I’ve always liked the Scarlet Pimpernel story and I’m always willing to buy variations upon that theme. Marcus gets off to a rocky start as the Saint of Seven Dials, and he trusts people far too easily, but still, I enjoyed this part of the story. I also liked how it formed the conflict between himself and Quinn: increasingly he loves her, but he must push her away by pretending to be something he is not. The tension builds nicely.
Obviously, in order for this sort of plot to work, the hero must have some reason for not trusting the heroine. In this case, the reason is that Quinn is bratty, immature, and too stupid to live. She already has a low opinion of Marcus for honorably offering to marry her to save her reputation – the nerve! Determined to be free, before the wedding she runs off to the London docks, where she is promptly kidnapped and must be rescued. Even after she and Marcus are married – even after the marriage is blissfully consummated – she thinks of herself as a prisoner and plans to escape and go back to America.
Quinn wholeheartedly believes Marcus’ attempts at seeming staid and uninterested in the poor. His attempts at disguising his true interests are usually thin and contradict his behavior, but Quinn is only too eager to seize any reason to judge Marcus poorly. She enjoys hot sex with him by nights, while during the day she is contemptuous of him for being “stodgy,” avoids him on flimsy pretexts, and embarks upon her own foolhardy scheme to help the less fortunate in spite of him.
Pretty soon both Quinn and Marcus are embarking upon nocturnal visits to London’s slums, and Quinn has begun to exchange letters with the Saint of Seven Dials through channels that are far less convoluted than she thinks they are.
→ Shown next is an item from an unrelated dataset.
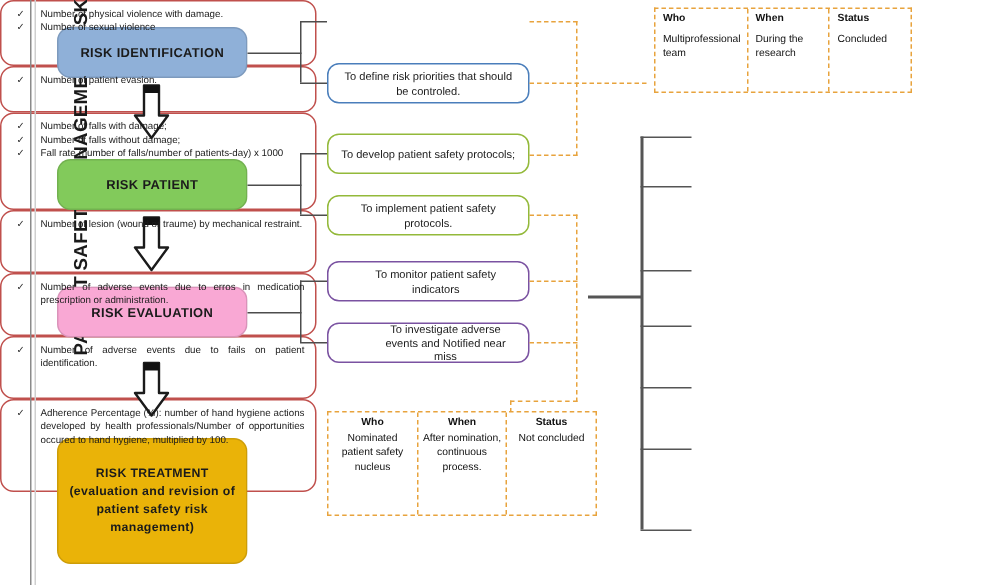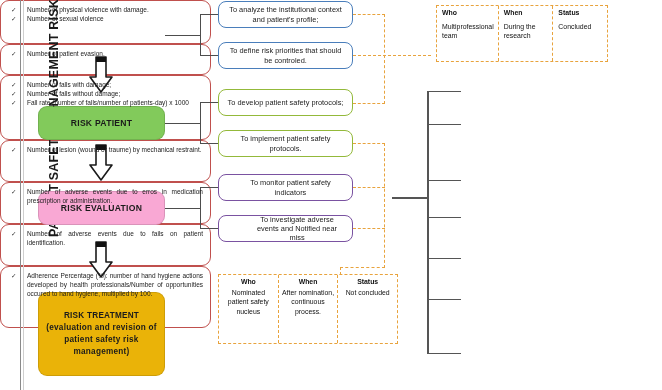"To analyze the institutional context" div.box { html: <div> <span>To analyze the institutional context and patient's profile;</span> </div> -> none }
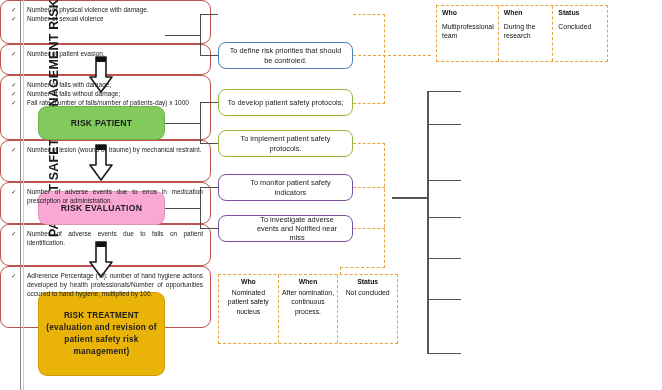"RISK IDENTIFICATION" div.box { html: none -> <div> <span>RISK IDENTIFICATION</span> </div> }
The really interesting question – what the servants think of all this – is never answered.
A Rebellious Bride could have been a lighthearted romantic romp. Due to its unlikable heroine, it was instead a book that I found hard to finish. While I enjoyed the hero and the setup of the plot, it was difficult to believe that Marcus, or any man of intelligence, could fall in love with the annoying Quinn. And when the romance doesn’t work, well, it’ll take more than the Saint of Seven Dials to save the book.